El debate por la reforma de la ley de Tierras que impulsa el gobierno nacional reavivó la discusión sobre la propiedad de las extensiones rurales en Argentina. En ese marco, la organización Fuerza Ancestral Indígena de Santa Fe se pronunució al respecto y criticó los alcances de la normativa.
La iniciativa deroga varios de los artículos centrales de la norma vigente, la ley 26.737, sancionada en 2011, y modifica distintos aspectos del régimen actual, con el argumento oficial de eliminar restricciones para favorecer las inversiones. Mientras el proyecto espera su tratamiento en el Senado, Rosario3 publicó los datos del Registro Nacional de Tierras Rurales que permiten observar cómo está distribuida actualmente la propiedad extranjera sobre las tierras rurales del país.
Los indígenas santafesinos agrupados en la organización Fuerza Ancestral Indígena de Santa Fe emitieron un comunicado para expresar su postura al respecto. “Denunciamos que este proyecto representa un nuevo capítulo de la conquista sobre los pueblos originarios. Ayer fue la espada, el fusil y la masacre; hoy pretenden hacerlo mediante leyes escritas para beneficiar a quienes siempre se enriquecieron con el despojo.
“Nos quieren convencer de que defender la propiedad privada es defender la libertad. Pero jamás hablan de las tierras robadas a nuestros pueblos, de las campañas militares que sembraron muerte para apropiarse de millones de hectáreas ni de la deuda histórica que el Estado argentino mantiene con las naciones indígenas.
“Hablan de propiedad privada, pero callan sobre el robo histórico de nuestros territorios.
“Hablan de seguridad jurídica para los poderosos, mientras niegan justicia a quienes llevamos siglos reclamando el reconocimiento de nuestras tierras ancestrales.
“Esta ley pretende consolidar un modelo de país donde la tierra quede en manos de cada vez menos propietarios, donde el capital extranjero tenga vía libre para apropiarse del territorio y donde las comunidades indígenas sean tratadas como un obstáculo para los negocios”, manifestaron.
Por último, advirtieron: “Nuestros derechos son anteriores a la República, anteriores a sus códigos y anteriores a sus registros de propiedad.

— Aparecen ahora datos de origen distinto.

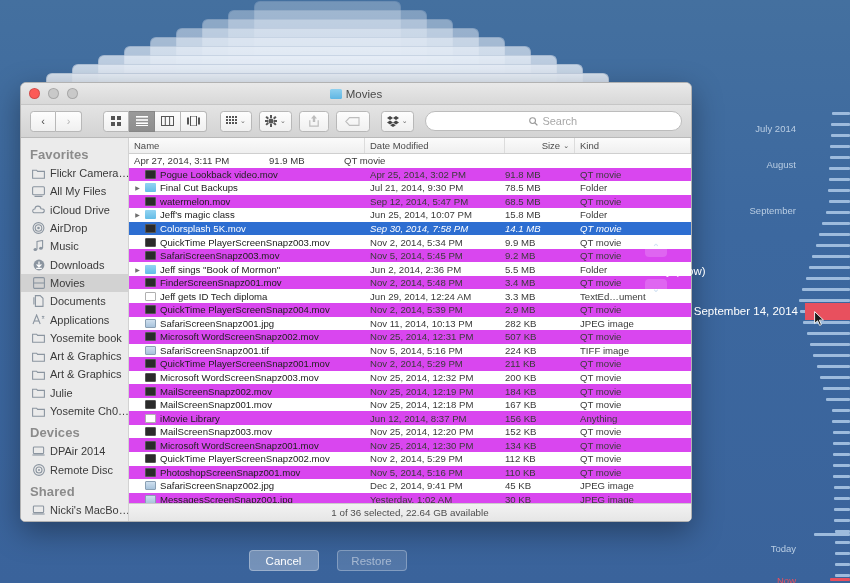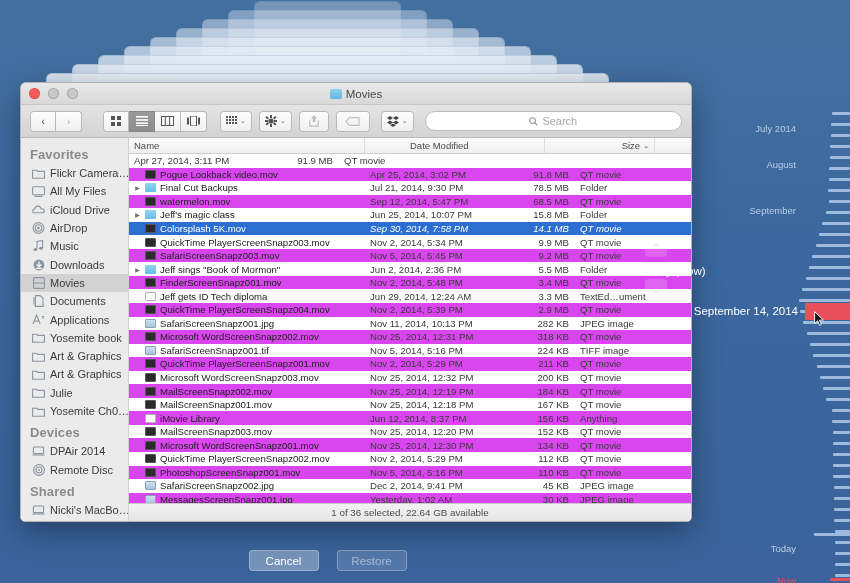"Name" .colhead { gap: 40px -> none }
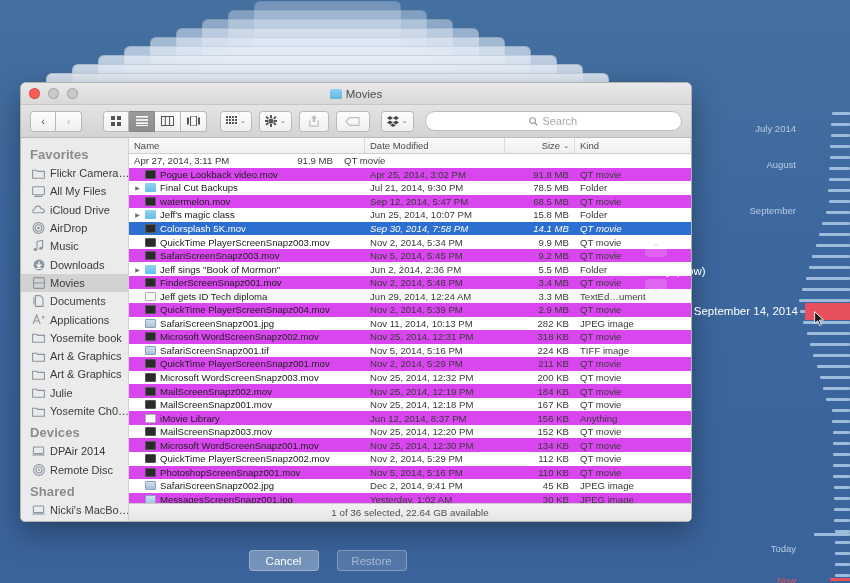"91.9 MB" .r-size { text-align: right -> left }
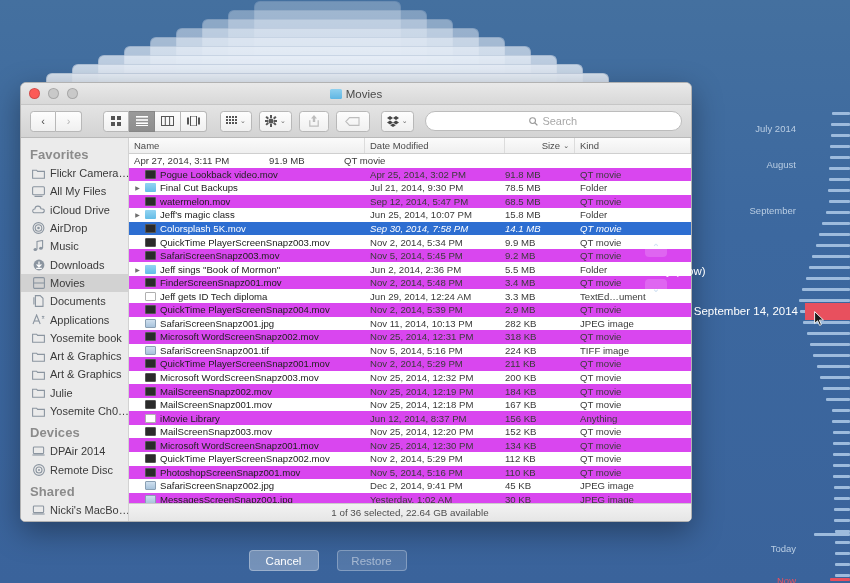"318 KB" div.r-size { text: 318 -> 507 }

Somos pueblos preexistentes. No somos ocupantes. No somos intrusos. No somos un problema que deba ser eliminado para facilitar inversiones”.
“Cada intento de desconocer nuestros derechos encontrará la resistencia organizada de las comunidades indígenas y de todos los sectores comprometidos con la justicia, la democracia y la soberanía nacional”, apuntaron contra el gobierno central y añadieron dirigiéndose a los legisladores y legisladoras: “La historia juzgará a quienes decidan ponerse del lado del poder económico y no del lado de la Constitución Nacional y los derechos humanos”.